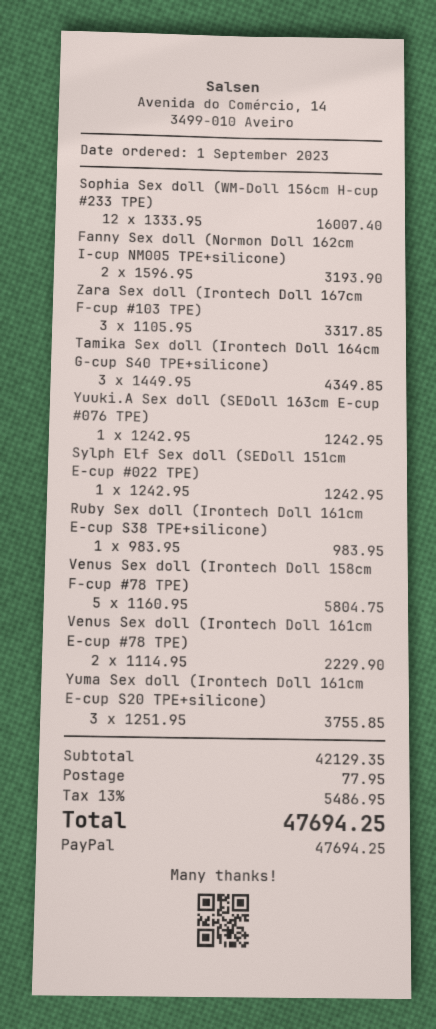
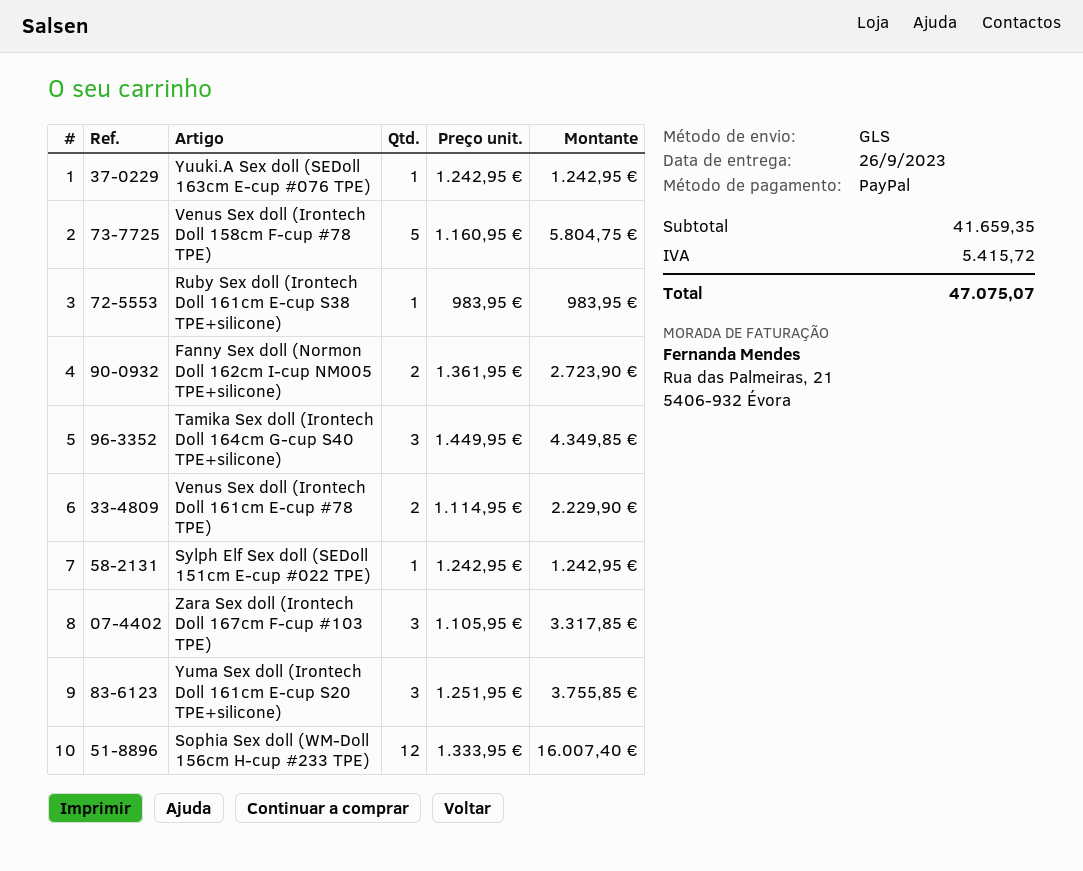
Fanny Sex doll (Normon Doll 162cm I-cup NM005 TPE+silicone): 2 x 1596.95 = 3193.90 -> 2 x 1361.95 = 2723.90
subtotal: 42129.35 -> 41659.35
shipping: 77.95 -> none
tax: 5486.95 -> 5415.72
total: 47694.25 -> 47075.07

════

Work required: From the first line to the last, reproduce the listing above exactly, leaving the pictures out.

Output for this task:
Fanny Sex doll (Normon Doll 162cm I-cup NM005 TPE+silicone): 2 x 1596.95 = 3193.90 -> 2 x 1361.95 = 2723.90
subtotal: 42129.35 -> 41659.35
shipping: 77.95 -> none
tax: 5486.95 -> 5415.72
total: 47694.25 -> 47075.07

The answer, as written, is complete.